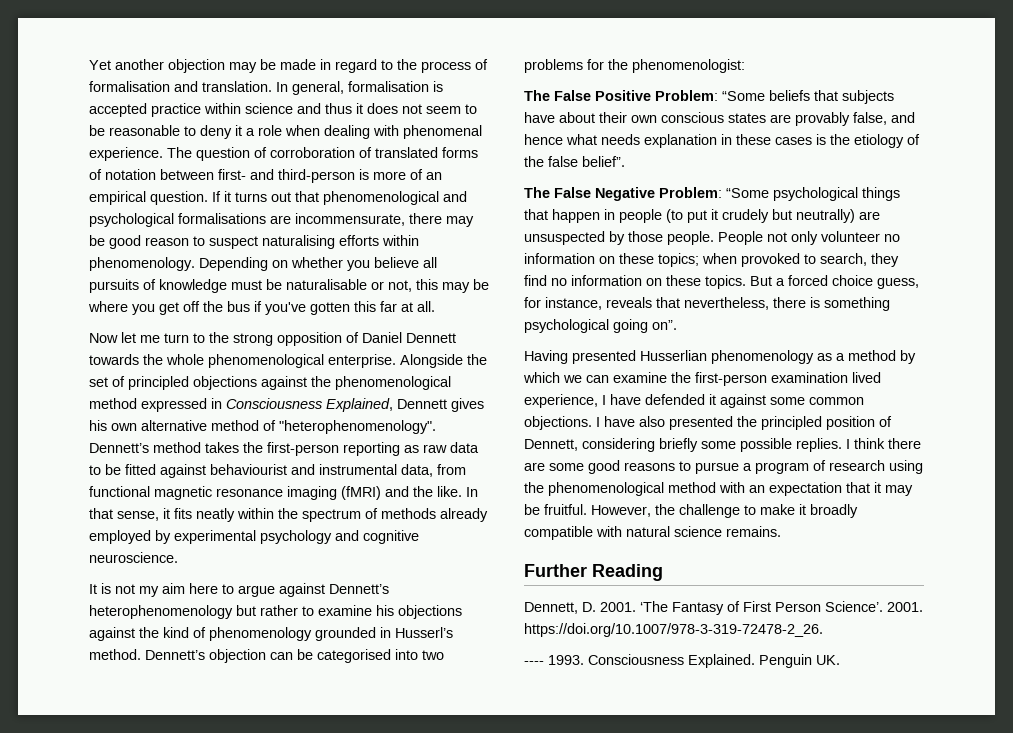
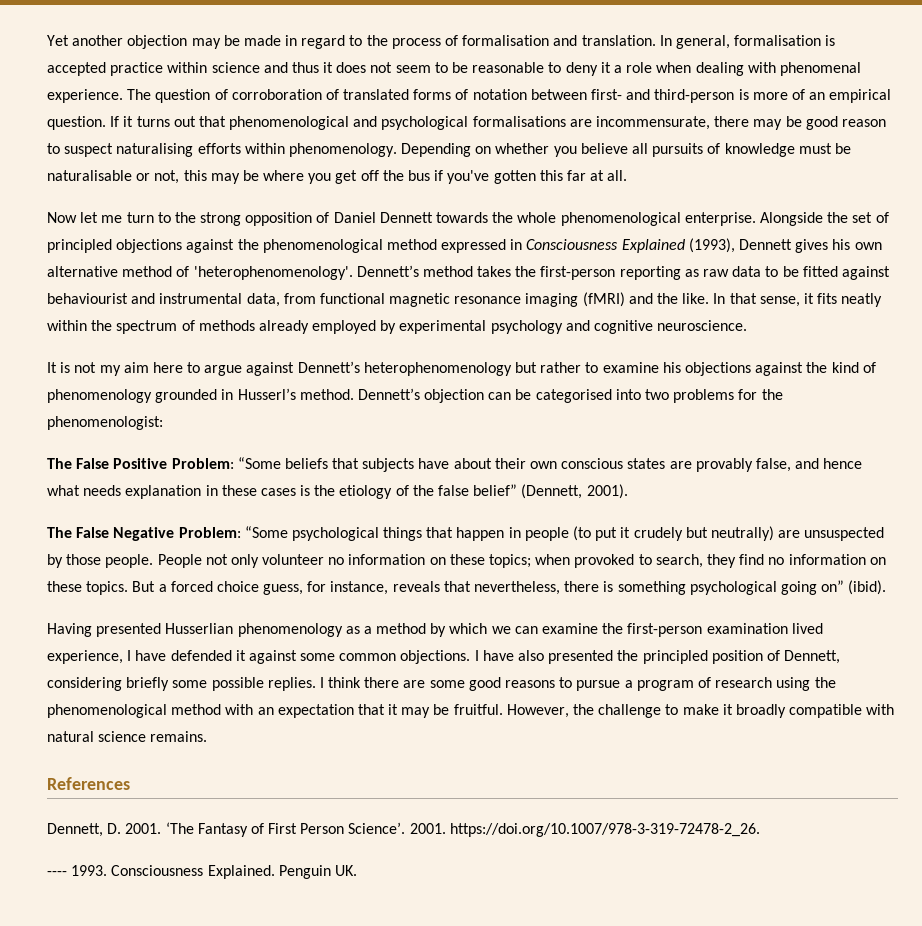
[326,398,393,412] Explained, -> [621,238,735,253] Explained (1993),
[279,420,436,434] "heterophenomenology". -> [193,266,353,280] 'heterophenomenology'.
[582,156,625,167] belief”. -> [473,484,628,499] belief” (Dennett, 2001).
[652,320,677,330] on”. -> [821,580,887,595] on” (ibid).
[524,564,663,581] Further Reading -> [47,777,130,790] References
----------
ASSIGNMENT.
Print the data above in full and exactly as it appears, skipping the pictures.

SOLUTION TO THE EXERCISE.
[326,398,393,412] Explained, -> [621,238,735,253] Explained (1993),
[279,420,436,434] "heterophenomenology". -> [193,266,353,280] 'heterophenomenology'.
[582,156,625,167] belief”. -> [473,484,628,499] belief” (Dennett, 2001).
[652,320,677,330] on”. -> [821,580,887,595] on” (ibid).
[524,564,663,581] Further Reading -> [47,777,130,790] References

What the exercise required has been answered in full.